The idea had started forming while talking to Shannon; something had sparked when she’d said that they had built this world one lie at a time. But then Ethan had called, and he’d back-burnered it. And the way things are looking, that may be where it stays. Still. He told Jakob what he would need if everything went right. “Could you do that? Technically, I mean?”

“I think so.” Jakob looked to his brother. “We had a call with the SecDef earlier that might be worth including.” He paused. “Interesting idea, Cooper. Why not just do it now?”

“Won’t work unless we stop Soren.”

“Then why are you still standing here?”

They’d lingered only long enough to gear up. A shotgun for her and ammunition for his assault rifle, a couple of flashbangs. He’d considered a vest, decided against it. Light as they were these days, they would limit his mobility, and against Soren that would be fatal.

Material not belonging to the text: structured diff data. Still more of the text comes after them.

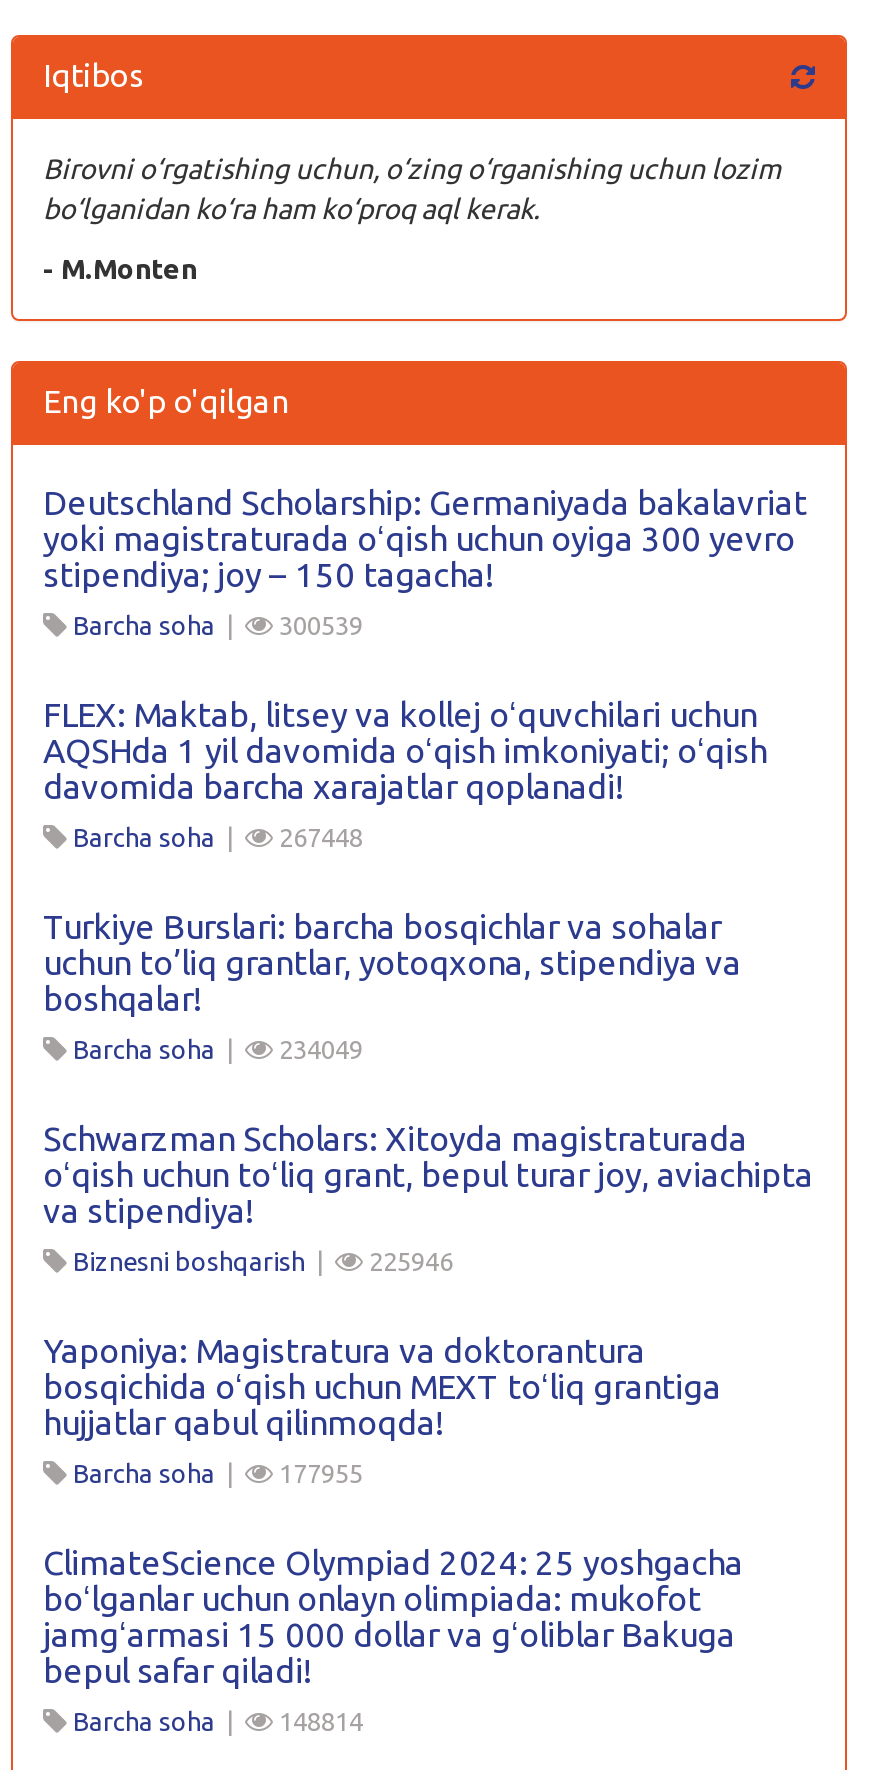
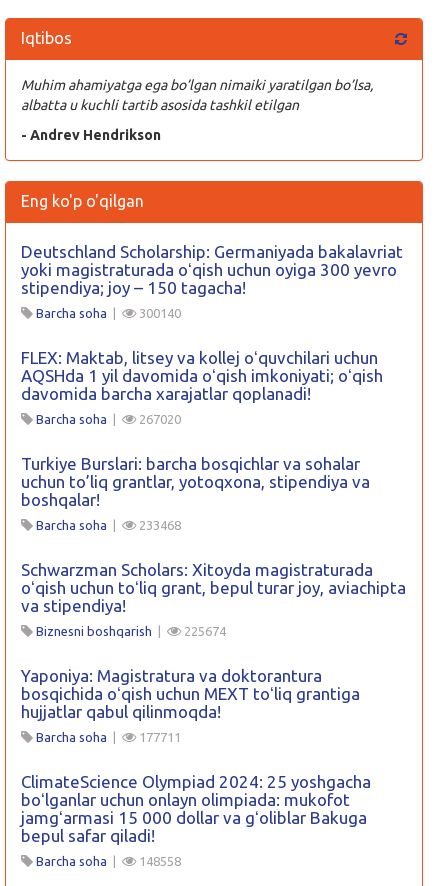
- Birovni o‘rgatishing uchun, o‘zing o‘rganishing uchun lozim
- bo‘lganidan ko‘ra ham ko‘proq aql kerak.
+ Muhim ahamiyatga ega bo’lgan nimaiki yaratilgan bo’lsa,
+ albatta u kuchli tartib asosida tashkil etilgan

- - M.Monten
+ - Andrev Hendrikson

- 300539
+ 300140

- 267448
+ 267020

- 234049
+ 233468

- 225946
+ 225674

- 177955
+ 177711

- 148814
+ 148558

Shannon said, “Go right,” and Cooper yanked the wheel, tapping the brakes just enough to keep the SUV upright as they squealed around a corner. The streetlights were on, but the avenues were abandoned, and the result was an eerie middle-of-the-night feeling, heightened by the sense that they were being watched, that behind those windows, people tracked their motion with guns. Natalie is out here somewhere. A rifle in her hand.

“What does it look like?”

“Pitched battle,” she said. “Every direction.” Her d-pad was wired into a tactical heat map, the city laid out from above, blue in the center, a rippled ring of red and orange around the outskirts. Live intel gathered by drones, allowing regional commanders to assess weak points and direct reinforcements and supplies. “Soren is past the line.”

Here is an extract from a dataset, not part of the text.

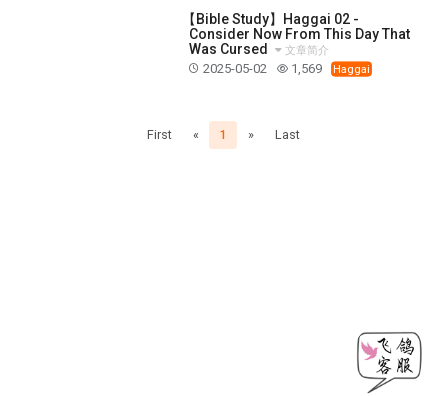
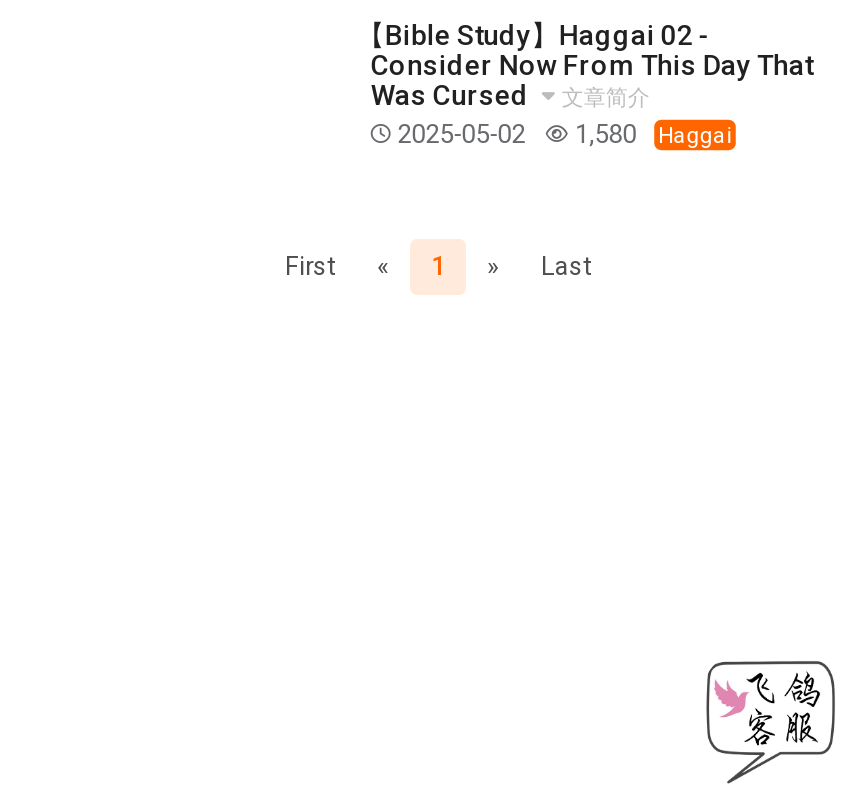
- 2025-05-02 1,569 Haggai
+ 2025-05-02 1,580 Haggai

“He make it there before it started?”

She shook her head. “Looks like he cut his way through.”

He remembered the way the man had moved, the lethal grace and precision afforded by his time sense. Cooper had hoped that the militia might at least slow him down, but it had been an idle sort of hope. No normal would stand a chance against Soren. Cooper wasn’t sure he and Shannon did, either.

The gunfire was growing louder, not the steady crack-crack-crack of a firing range, but the clustered, hectic overlap of thousands of human beings trying to kill one another. He had a flash of memory from earlier this year, running down an abnorm hacker who had created a computer virus for John Smith. What had her name been? Velasquez? Vasquez. Alex Vasquez. Just before she put her hands in her pocket and hurled herself headfirst off a roof, she had told him that war was their future. That there was no stopping it, you just had to pick a side.